The decision made Harris the first Black woman and first South Asian-American woman vice presidential nominee for a major political party in U.S. history. 

Harris’ selection also marked the first time the Democratic ticket will not have a candidate who graduated from an Ivy League school since 1984.

Biden attended the University of Delaware and the Syracuse University College of Law; Harris attended Howard University and the University of California, Hastings College of the Law. 

For decades, Ivy League graduates have been incredibly common among Democrat and Republican presidential picks. The last ticket without an Ivy League graduate to win the presidency was Jimmy Carter and Walter Mondale in 1976. 

President Donald Trump graduated from the University of Pennsylvania in 1968 after transferring from Fordham University and Vice President Mike Pence attended Hanover College and Indiana University’s Robert H. McKinney’s School of Law.

The most recent Republican ticket without an Ivy League graduate was in 2008, with John McCain (who attended the U.S. Naval Academy) and Sarah Palin (who attended the University of Idaho).

Walter Mondale (who attended the University of Minnesota and the University of Minnesota Law School) and Geraldine Ferraro (who attended Marymount Manhattan College and Fordham University School of Law) were the last Democratic ticket without an Ivy League graduate when they ran in 1984. 

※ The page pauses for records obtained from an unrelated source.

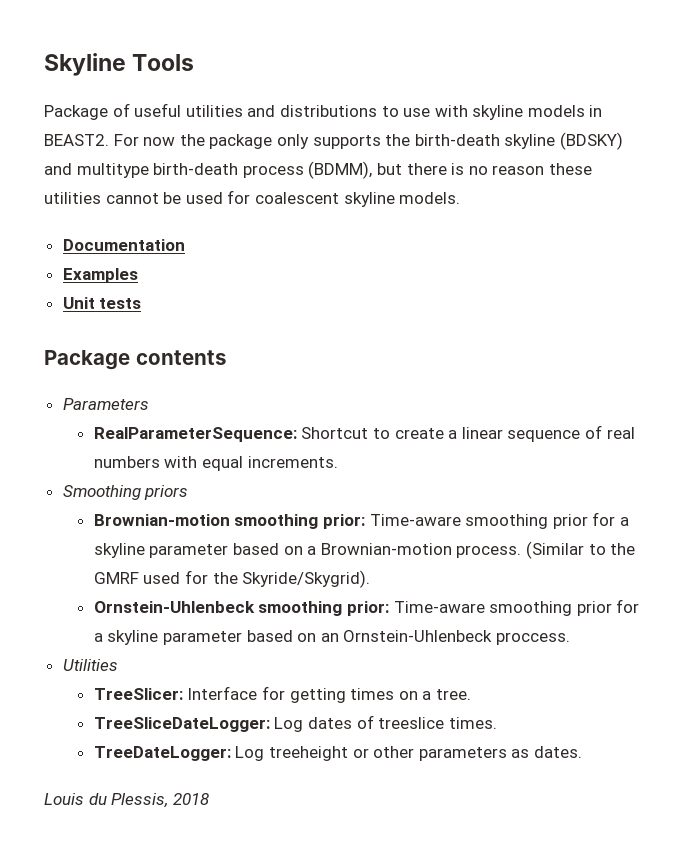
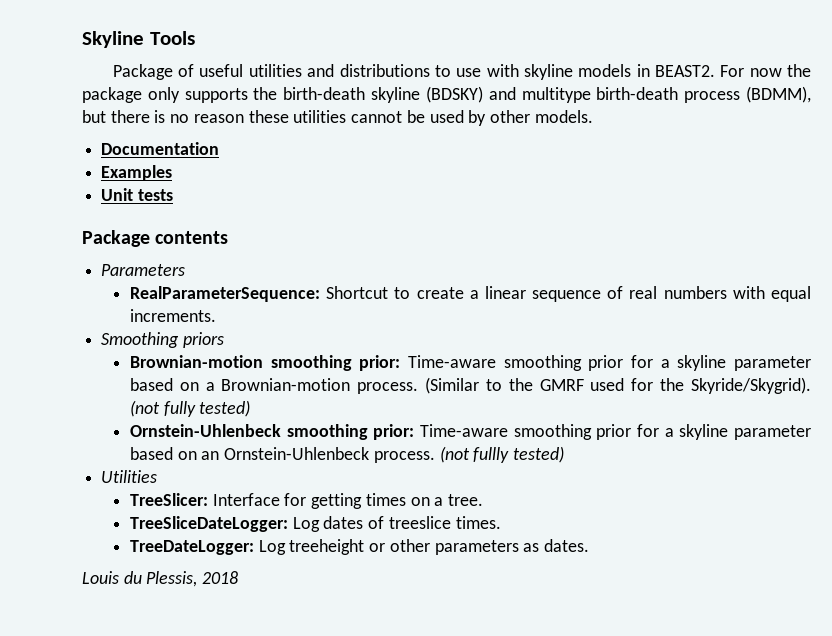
[227,190,395,207] for coalescent skyline -> [468,110,530,126] by other
(371, 579) none -> [129,400,251,417] (not fully tested)
[495,632,570,645] proccess. -> [373,446,565,463] process. (not fullly tested)

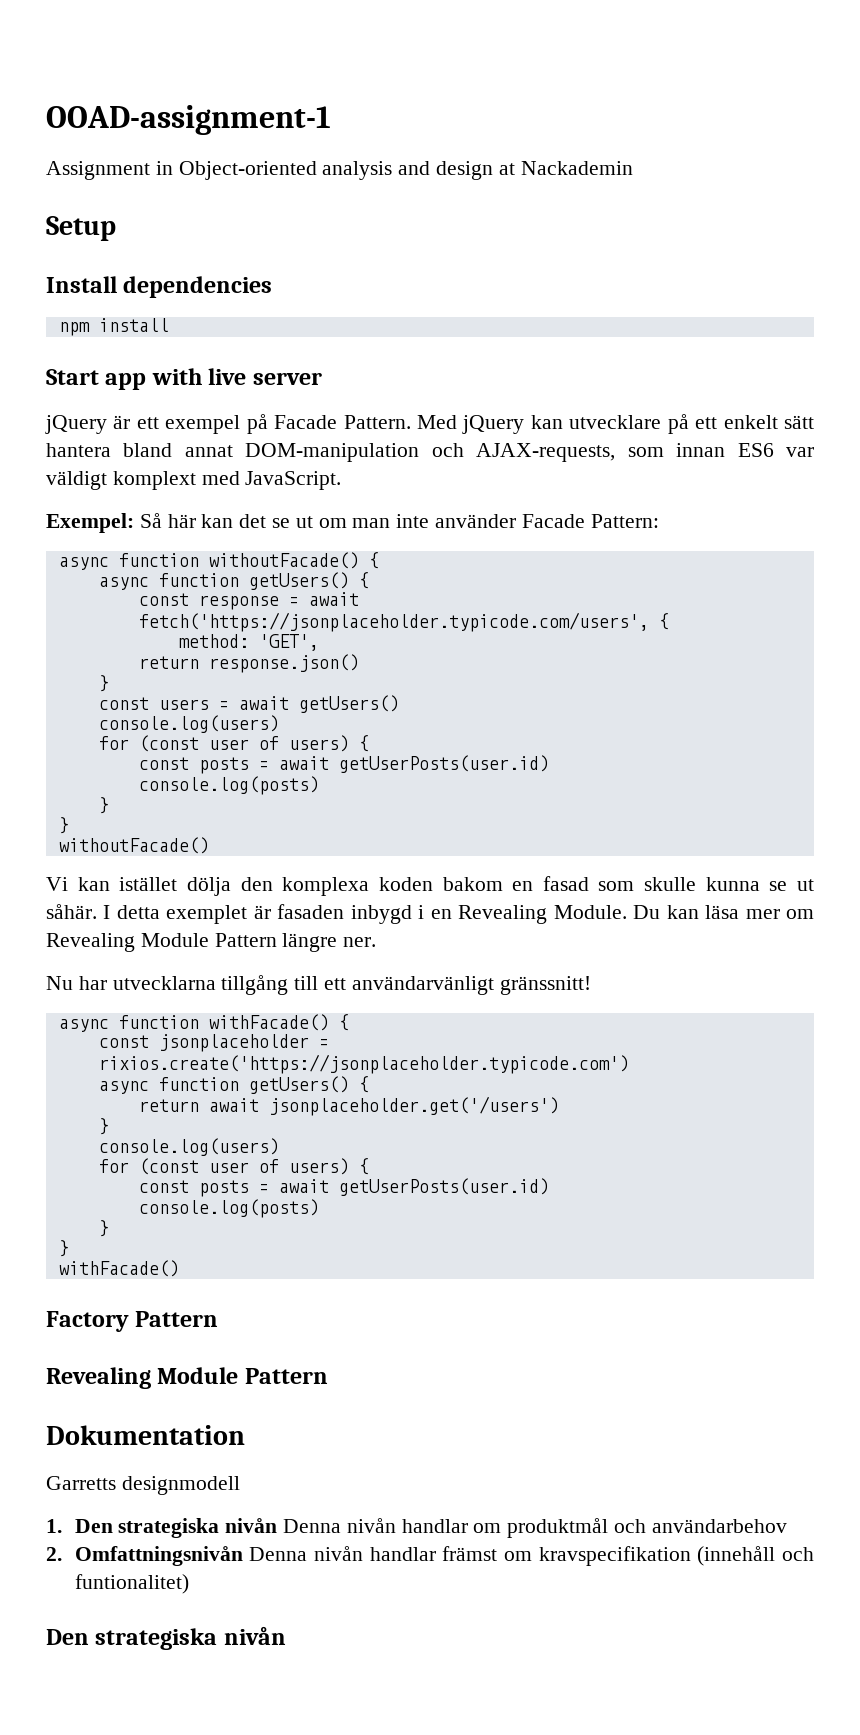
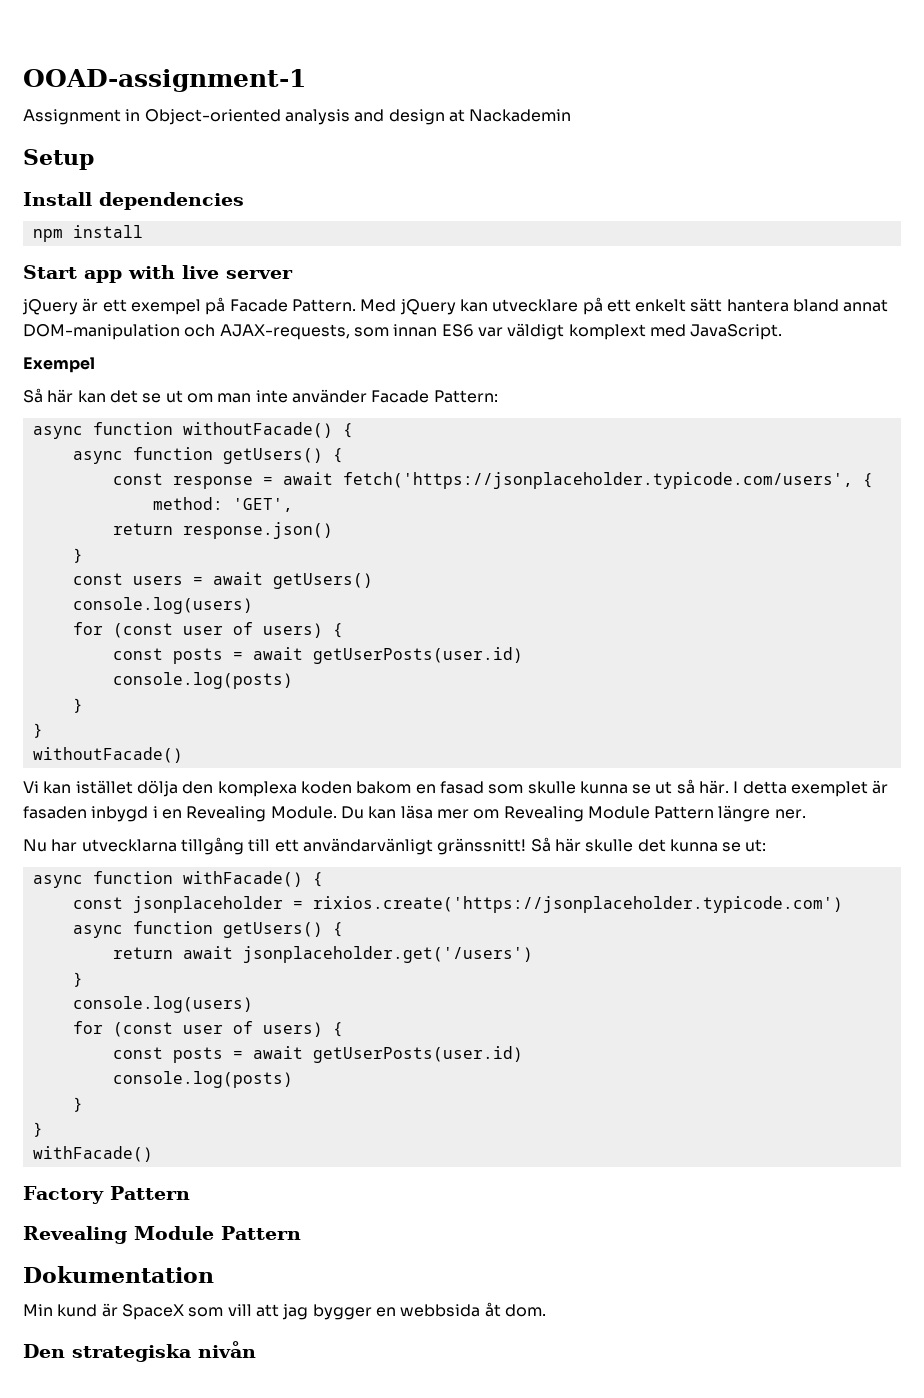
[46,513,134,533] Exempel: -> [23,357,95,373] Exempel //
[46,904,97,919] såhär. -> [676,779,730,794] så här.
(591, 985) none -> [530,837,767,852] Så här skulle det kunna se ut:
[46,1476,240,1495] [46,1518,787,1538] [46,1546,814,1566] [74,1574,189,1594] Garretts designmodell // 1. Den strategiska nivån Denna nivån handlar om produktmål och användarbehov // 2. Omfattningsnivån Denna nivån handlar främst om kravspecifikation (innehåll och funtionalitet) -> [23,1302,546,1320] Min kund är SpaceX som vill att jag bygger en webbsida åt dom.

Harris graduated from Howard University, a prestigious historically Black university, in 1986. She is also the first person to graduate from an HBCU to sit on a major party ticket. 

The senator has credited Howard University for helping guide her professional path. After becoming the second Black woman, and the first South Asian-American woman, elected to the U.S. Senate in 2016, she returned to speak at her alma mater telling the crowd, “A few things have impacted my life: my incredible mother and extended family and attending this school.”

During her first year at Howard, Harris was elected to serve as the freshman class representative of Howard’s liberal arts student council. “That was my first run for public office,” Harris said in an interview with Essence. “And when you run for public office at Howard University, you can run for office anywhere.”

Harris was also a member of the Howard debate team, chaired Howard’s economics society and pledged the Alpha chapter of Alpha Kappa Alpha Sorority, Inc. 

After graduating from Howard, Harris went on to earn her law degree from the University of California, Hastings College of the Law in 1989 and was awarded an honorary degree from the University of Southern California in 2015. 

While at UC Hastings, Harris served as the president of the Black Law Students Association.